—Porque se vió sola en el mundo. Su padre y su madre murieron en el mismo día del cólera, hace poco más de un año. Al verla huérfana y desvalida, el señor deán la dió el dote para que profesase; y ya veis... ¿qué había de hacer?
—¿Y quién era ella?
—Hija del administrador del conde de C... al cual serví yo hasta su muerte.
—¿Dónde vivía?
Cuando oí el nombre de la calle, no pude contener una exclamación de sorpresa.
Un hilo de luz, ese hilo de luz que se extiende rápido como la idea y brilla en la oscuridad y la confusión de la mente, y reune los puntos más distantes; los relaciona entre sí de un modo maravilloso, ató mis vagos recuerdos, y todo lo comprendí ó creí comprenderlo.
. . . . . . .
Esta fecha que no tiene nombre, no la escribí en ninguna parte... Digo mal; la llevo escrita en un sitio en que nadie más que yo la puede leer, y de donde no se borrará nunca.

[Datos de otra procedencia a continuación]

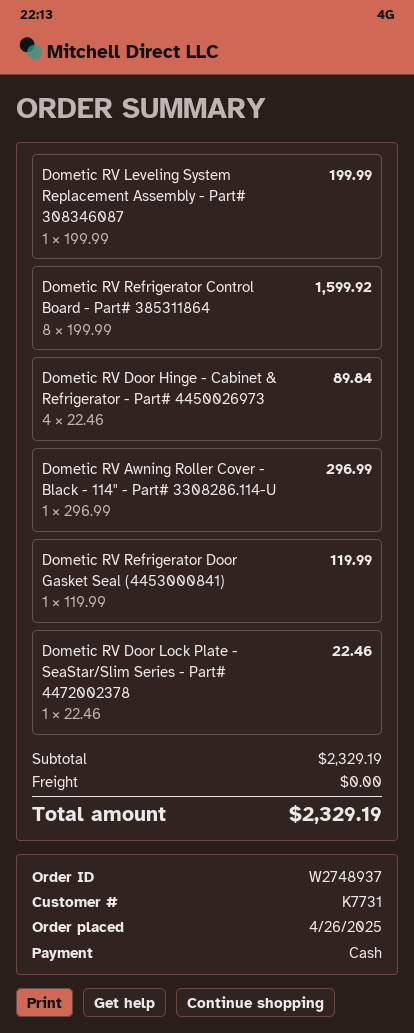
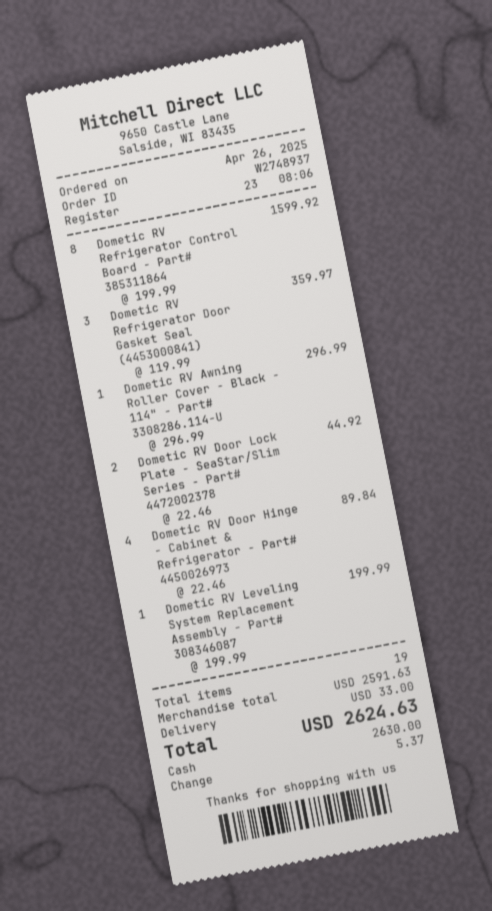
Dometic RV Refrigerator Door Gasket Seal (4453000841): 1 x 119.99 = 119.99 -> 3 x 119.99 = 359.97
Dometic RV Door Lock Plate - SeaStar/Slim Series - Part# 4472002378: 1 x 22.46 = 22.46 -> 2 x 22.46 = 44.92
subtotal: 2329.19 -> 2591.63
shipping: 0.00 -> 33.00
total: 2329.19 -> 2624.63

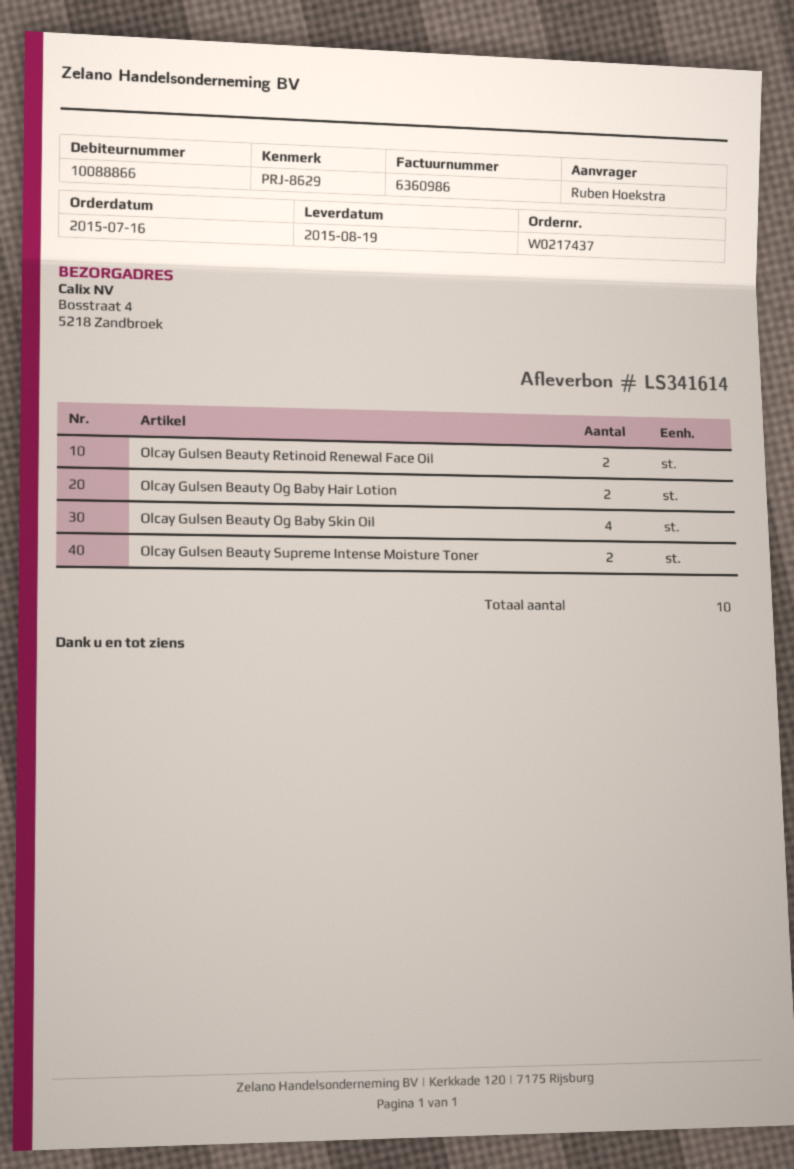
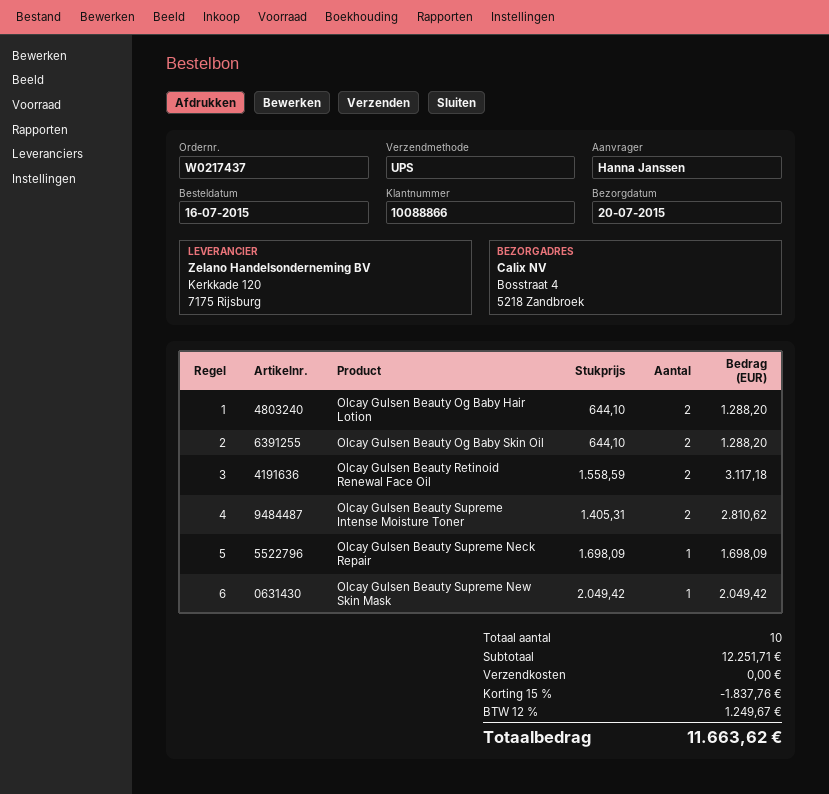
delivery date: 2015-08-19 -> 2015-07-20
ordered by: Ruben Hoekstra -> Hanna Janssen
Olcay Gulsen Beauty Og Baby Skin Oil: 4 -> 2
Olcay Gulsen Beauty Supreme Neck Repair: none -> 1
Olcay Gulsen Beauty Supreme New Skin Mask: none -> 1

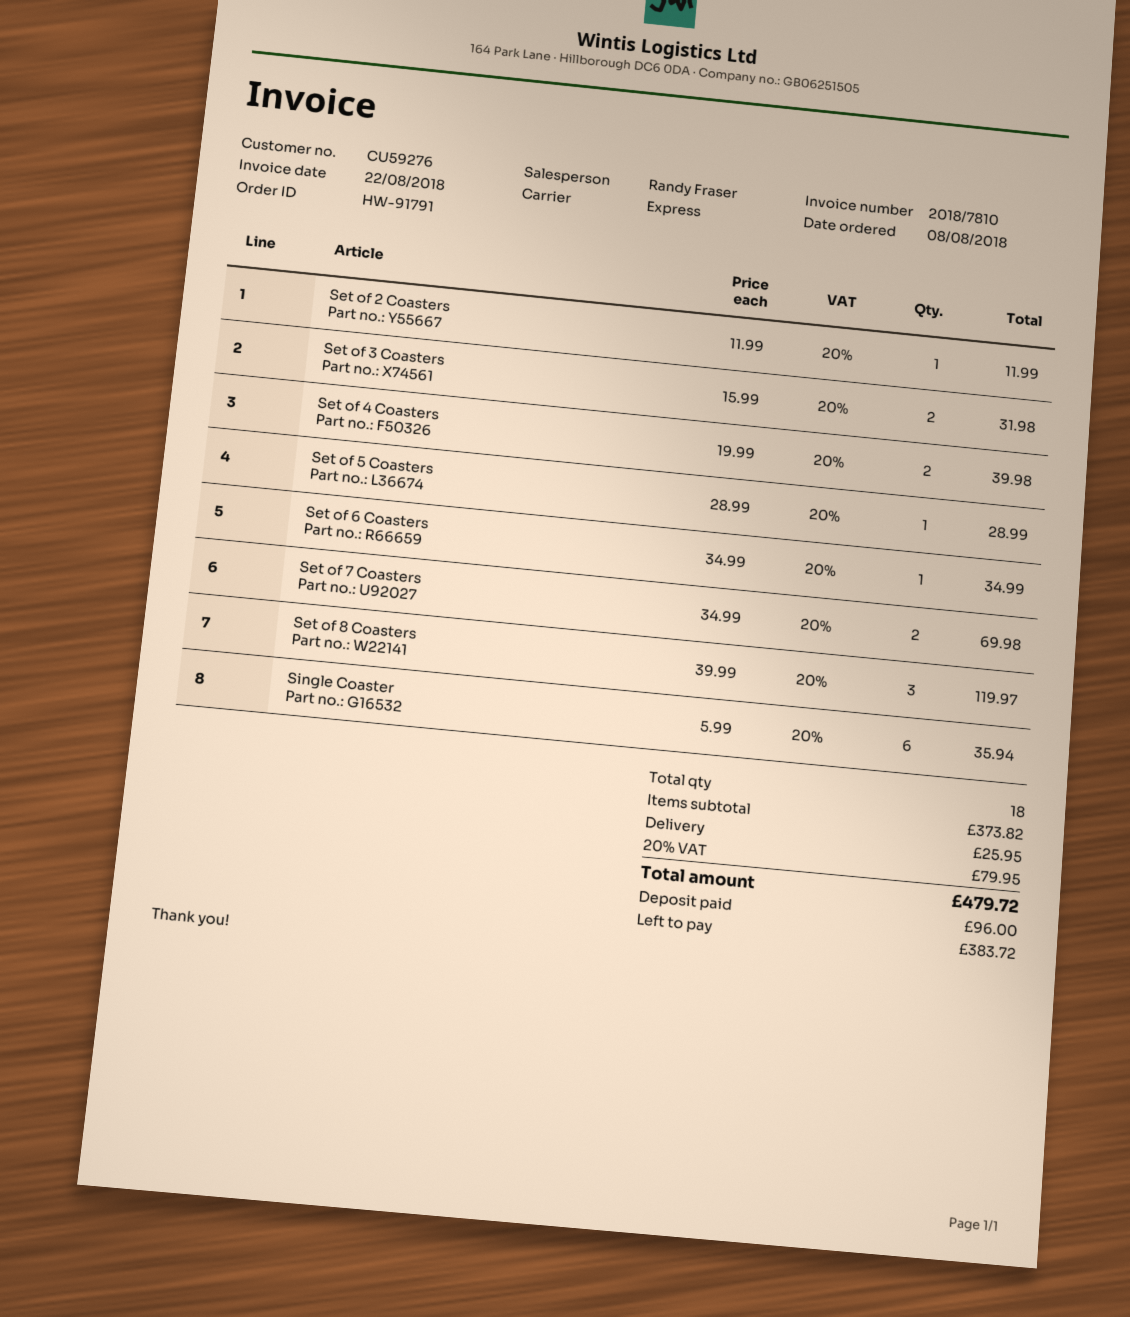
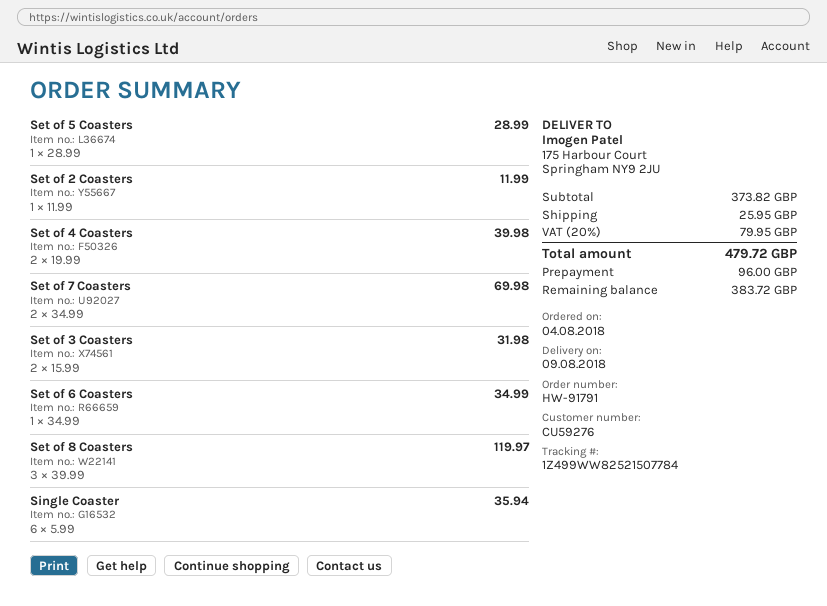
order date: 2018-08-08 -> 2018-08-04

Algunas veces recordando estos sucesos, hoy mismo al consignarlos aquí, me he preguntado:
—Algún día en esa hora misteriosa del crepúsculo, cuando el suspiro de la brisa de primavera, tibio y cargado de aromas, penetra hasta en el fondo de los más apartados retiros, llevando allí como una ráfaga de recuerdos del mundo, sola, perdida en la penumbra de un claustro gótico, la mano en la mejilla, el codo apoyado en el alféizar de una ojiva, ¿habrá exhalado un suspiro alguna mujer al cruzar su imaginación la memoria de estas fechas?